Priscilla's breath caught. "Really, Mr. Helm! That's a perfectly respectable and fashionable costume these days, and you have no right to imply-"
"I wasn't implying anything. I was just saying flatly that the dame was dressed like a man, at a hasty glance, and I had no reason to be considerate of a man of that general description. Nobody'd told me to watch what I shot at. Okay, so it turns out you had a trap set for Vadya, and I suppose you were more or less using me for bait. Fair enough, but why wasn't I warned?"
Priscilla glanced at the still, dead figure in the white dress, lying at her feet. She brought her glance back to my face. When she spoke, her voice had its familiar prim inflection.
"How could we warn you, Mr. Helm? We knew of your past record of association with this woman. We knew that you'd been under orders to kill her, if possible, a year or so ago, and only managed to wound her. For a man of your experience and reputation, that was a very Freudian mistake, Mr. Helm, if it was a mistake. And after the fond way I'd seen you greet her down there on the beach-an enemy agent high on the priority list!-how could we warn you and risk having you alert her?"
I'd been in the business too long to blow a fuse just because a sanctimonious kid cast aspersions on my loyalty. I said, "Next time I meet a beautiful enemy agent, I'll remember to knock her teeth down her throat for the benefit of any juvenile U.S. Mata Hans who may be snooping around. Proceed."
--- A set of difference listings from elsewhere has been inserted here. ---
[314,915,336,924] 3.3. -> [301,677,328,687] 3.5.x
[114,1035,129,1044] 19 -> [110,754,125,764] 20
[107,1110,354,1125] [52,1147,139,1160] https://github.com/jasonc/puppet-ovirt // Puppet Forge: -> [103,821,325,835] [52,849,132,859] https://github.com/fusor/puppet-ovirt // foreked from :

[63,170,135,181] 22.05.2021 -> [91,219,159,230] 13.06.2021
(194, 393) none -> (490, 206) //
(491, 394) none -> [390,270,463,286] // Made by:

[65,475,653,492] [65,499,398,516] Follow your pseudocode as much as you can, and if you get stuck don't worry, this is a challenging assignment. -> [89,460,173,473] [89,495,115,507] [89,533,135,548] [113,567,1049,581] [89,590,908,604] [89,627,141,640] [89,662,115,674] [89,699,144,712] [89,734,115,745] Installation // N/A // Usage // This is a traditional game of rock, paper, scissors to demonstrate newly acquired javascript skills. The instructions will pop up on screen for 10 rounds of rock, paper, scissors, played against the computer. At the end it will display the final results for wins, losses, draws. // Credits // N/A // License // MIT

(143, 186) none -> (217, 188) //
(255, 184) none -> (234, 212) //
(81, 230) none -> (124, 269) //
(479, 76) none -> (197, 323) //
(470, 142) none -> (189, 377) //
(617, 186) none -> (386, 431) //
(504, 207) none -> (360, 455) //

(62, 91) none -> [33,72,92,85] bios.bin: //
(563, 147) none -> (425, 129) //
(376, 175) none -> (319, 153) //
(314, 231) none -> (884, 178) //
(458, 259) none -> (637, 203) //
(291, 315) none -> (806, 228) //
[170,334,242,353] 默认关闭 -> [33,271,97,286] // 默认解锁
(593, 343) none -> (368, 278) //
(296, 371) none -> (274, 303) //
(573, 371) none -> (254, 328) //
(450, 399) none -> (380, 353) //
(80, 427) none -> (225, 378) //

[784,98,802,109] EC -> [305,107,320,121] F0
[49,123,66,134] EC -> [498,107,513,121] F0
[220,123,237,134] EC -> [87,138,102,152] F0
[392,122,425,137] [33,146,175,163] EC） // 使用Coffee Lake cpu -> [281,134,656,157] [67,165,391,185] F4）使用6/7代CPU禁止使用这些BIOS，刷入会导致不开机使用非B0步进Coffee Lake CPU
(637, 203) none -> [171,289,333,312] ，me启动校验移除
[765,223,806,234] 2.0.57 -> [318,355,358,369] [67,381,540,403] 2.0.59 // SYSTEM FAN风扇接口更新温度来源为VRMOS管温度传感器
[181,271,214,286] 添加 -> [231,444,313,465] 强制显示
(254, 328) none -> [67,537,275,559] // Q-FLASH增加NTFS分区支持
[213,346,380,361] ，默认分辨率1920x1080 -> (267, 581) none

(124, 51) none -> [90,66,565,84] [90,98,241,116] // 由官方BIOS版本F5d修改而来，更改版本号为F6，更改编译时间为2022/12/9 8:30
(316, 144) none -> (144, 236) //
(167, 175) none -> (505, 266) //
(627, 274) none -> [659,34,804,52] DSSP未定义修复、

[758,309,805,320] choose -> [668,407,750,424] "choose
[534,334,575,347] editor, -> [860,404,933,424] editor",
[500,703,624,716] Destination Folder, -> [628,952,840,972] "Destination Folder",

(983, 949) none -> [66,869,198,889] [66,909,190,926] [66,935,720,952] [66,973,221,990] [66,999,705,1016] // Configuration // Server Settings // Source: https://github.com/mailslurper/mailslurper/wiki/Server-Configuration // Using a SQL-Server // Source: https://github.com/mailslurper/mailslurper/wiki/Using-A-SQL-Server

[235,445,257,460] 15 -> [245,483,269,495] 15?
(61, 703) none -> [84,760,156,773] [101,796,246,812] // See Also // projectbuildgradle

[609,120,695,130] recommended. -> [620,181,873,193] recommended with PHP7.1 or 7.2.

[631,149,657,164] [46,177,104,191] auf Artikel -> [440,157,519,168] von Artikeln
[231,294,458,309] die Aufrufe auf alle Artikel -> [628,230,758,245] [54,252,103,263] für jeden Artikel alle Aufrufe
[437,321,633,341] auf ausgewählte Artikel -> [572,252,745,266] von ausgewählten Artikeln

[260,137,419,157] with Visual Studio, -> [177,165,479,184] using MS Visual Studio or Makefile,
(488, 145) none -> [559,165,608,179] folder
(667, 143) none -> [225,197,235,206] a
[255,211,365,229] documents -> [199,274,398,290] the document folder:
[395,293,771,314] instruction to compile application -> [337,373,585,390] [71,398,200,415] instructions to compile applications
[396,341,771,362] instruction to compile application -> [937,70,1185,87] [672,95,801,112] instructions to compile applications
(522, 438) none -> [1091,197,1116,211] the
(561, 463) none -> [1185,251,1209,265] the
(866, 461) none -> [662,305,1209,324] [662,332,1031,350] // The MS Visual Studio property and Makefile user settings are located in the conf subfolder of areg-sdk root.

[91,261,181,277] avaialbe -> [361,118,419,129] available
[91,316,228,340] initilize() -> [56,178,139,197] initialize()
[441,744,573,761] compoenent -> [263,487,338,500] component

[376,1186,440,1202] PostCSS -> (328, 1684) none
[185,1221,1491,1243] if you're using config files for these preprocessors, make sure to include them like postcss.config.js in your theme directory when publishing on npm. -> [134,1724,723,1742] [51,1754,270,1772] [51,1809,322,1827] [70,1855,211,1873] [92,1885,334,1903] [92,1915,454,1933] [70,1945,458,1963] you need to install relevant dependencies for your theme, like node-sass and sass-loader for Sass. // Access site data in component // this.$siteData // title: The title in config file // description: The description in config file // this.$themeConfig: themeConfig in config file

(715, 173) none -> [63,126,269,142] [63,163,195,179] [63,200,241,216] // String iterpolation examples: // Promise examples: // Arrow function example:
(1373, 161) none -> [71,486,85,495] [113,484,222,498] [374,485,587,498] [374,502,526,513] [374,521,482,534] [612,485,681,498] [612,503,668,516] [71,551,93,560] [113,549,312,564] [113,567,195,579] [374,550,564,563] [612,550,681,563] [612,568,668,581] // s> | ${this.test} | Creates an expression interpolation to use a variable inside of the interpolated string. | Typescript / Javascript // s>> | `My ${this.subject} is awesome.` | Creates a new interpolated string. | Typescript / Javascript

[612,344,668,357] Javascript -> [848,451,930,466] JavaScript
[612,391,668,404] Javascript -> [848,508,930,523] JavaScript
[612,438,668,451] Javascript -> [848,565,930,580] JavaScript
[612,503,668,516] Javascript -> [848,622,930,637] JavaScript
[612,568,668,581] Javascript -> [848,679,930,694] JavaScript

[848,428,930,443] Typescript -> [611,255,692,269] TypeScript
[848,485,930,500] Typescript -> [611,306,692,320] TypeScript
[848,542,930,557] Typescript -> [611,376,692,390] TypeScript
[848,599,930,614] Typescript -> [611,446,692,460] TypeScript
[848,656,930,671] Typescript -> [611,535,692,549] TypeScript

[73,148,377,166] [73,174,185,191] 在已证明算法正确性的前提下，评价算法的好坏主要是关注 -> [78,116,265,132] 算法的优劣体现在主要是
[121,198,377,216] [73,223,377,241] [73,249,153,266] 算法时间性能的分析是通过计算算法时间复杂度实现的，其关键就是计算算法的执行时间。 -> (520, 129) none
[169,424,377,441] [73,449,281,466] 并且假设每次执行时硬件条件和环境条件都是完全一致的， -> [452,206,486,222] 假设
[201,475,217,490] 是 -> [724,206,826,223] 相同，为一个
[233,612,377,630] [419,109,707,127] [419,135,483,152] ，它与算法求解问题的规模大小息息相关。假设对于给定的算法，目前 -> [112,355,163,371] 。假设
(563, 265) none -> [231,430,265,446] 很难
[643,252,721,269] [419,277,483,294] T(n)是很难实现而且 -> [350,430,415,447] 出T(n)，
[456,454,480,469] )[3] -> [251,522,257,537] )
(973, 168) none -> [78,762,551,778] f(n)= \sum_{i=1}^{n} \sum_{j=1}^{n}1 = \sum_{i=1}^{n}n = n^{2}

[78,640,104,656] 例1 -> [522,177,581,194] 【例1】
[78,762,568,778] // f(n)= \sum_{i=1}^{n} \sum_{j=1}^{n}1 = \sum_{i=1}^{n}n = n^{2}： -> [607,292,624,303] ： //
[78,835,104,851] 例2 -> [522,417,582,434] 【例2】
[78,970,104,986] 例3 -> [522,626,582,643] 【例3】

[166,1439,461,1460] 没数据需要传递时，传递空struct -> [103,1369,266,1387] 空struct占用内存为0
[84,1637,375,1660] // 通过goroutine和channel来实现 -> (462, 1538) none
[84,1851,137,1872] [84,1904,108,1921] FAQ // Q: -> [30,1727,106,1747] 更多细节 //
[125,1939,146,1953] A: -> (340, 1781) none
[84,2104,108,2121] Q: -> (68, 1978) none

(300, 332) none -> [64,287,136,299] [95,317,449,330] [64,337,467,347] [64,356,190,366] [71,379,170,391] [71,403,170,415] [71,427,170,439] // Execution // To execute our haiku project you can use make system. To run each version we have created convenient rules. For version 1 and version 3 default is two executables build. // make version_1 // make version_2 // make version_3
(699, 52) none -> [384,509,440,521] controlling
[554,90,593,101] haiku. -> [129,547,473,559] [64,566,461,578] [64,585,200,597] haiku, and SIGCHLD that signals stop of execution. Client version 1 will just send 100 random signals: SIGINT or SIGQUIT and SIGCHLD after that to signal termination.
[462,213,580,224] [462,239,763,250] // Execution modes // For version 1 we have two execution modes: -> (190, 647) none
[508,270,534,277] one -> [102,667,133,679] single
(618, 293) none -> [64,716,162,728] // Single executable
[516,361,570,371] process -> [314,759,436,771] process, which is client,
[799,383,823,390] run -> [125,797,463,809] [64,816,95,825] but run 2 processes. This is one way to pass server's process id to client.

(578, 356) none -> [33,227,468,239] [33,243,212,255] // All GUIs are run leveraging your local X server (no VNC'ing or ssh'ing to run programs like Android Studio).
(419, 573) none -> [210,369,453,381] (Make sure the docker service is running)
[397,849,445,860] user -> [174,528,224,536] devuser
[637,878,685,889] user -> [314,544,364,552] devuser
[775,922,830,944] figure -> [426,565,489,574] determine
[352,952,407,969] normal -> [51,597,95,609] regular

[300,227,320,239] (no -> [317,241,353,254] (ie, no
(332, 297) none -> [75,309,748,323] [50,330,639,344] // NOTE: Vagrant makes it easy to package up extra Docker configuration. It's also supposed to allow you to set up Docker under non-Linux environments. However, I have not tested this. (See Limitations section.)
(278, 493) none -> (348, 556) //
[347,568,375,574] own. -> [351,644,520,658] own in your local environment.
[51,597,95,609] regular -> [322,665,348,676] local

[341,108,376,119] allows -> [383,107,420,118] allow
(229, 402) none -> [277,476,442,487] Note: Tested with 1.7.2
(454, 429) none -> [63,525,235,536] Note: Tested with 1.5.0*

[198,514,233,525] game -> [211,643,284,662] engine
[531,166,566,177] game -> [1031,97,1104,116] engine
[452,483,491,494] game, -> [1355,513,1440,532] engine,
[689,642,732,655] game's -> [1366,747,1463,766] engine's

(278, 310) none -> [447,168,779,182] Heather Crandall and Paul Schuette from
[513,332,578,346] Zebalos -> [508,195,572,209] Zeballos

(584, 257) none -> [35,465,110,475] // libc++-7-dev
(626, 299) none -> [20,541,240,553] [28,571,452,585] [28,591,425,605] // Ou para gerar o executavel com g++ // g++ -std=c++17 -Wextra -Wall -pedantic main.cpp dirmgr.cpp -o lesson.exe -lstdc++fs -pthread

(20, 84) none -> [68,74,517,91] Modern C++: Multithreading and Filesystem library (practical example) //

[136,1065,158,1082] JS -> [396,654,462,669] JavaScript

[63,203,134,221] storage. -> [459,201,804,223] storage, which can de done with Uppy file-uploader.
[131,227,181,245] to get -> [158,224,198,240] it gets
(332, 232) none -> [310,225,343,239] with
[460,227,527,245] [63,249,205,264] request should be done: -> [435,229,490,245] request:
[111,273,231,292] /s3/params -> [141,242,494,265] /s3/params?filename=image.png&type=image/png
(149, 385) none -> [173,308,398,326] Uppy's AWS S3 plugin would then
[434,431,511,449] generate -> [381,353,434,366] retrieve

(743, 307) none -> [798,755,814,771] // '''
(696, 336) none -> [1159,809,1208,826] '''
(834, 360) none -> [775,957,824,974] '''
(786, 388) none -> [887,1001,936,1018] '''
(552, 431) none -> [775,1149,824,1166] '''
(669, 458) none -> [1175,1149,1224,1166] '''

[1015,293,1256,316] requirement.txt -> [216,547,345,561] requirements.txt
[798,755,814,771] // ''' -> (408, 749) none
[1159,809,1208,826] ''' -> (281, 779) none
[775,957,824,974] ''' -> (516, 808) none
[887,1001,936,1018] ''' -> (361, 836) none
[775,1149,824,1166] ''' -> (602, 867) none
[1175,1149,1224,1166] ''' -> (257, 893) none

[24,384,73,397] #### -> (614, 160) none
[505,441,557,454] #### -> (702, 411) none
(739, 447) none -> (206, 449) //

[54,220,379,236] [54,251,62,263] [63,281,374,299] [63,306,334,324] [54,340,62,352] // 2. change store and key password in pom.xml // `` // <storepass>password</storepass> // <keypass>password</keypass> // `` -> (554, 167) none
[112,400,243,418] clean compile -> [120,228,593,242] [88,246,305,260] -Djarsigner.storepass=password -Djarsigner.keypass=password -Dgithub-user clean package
Priscilla went on stiffly: "The woman had to die, not only because she was on the list, but because she's been interfering with our work, both here and in Acapulco-it was one of our agents she killed there, not a Britisher as I told you. You're right in thinking you were brought here partly to distract her from the trap we were setting-as bait, if you like. We were hoping that, once you were in Mazatlбn, Vadya would concentrate on you and more or less ignore us, as she did. But there was reason to believe that your emotions were involved where this woman was concerned; we simply couldn't gamble on taking you into our confidence."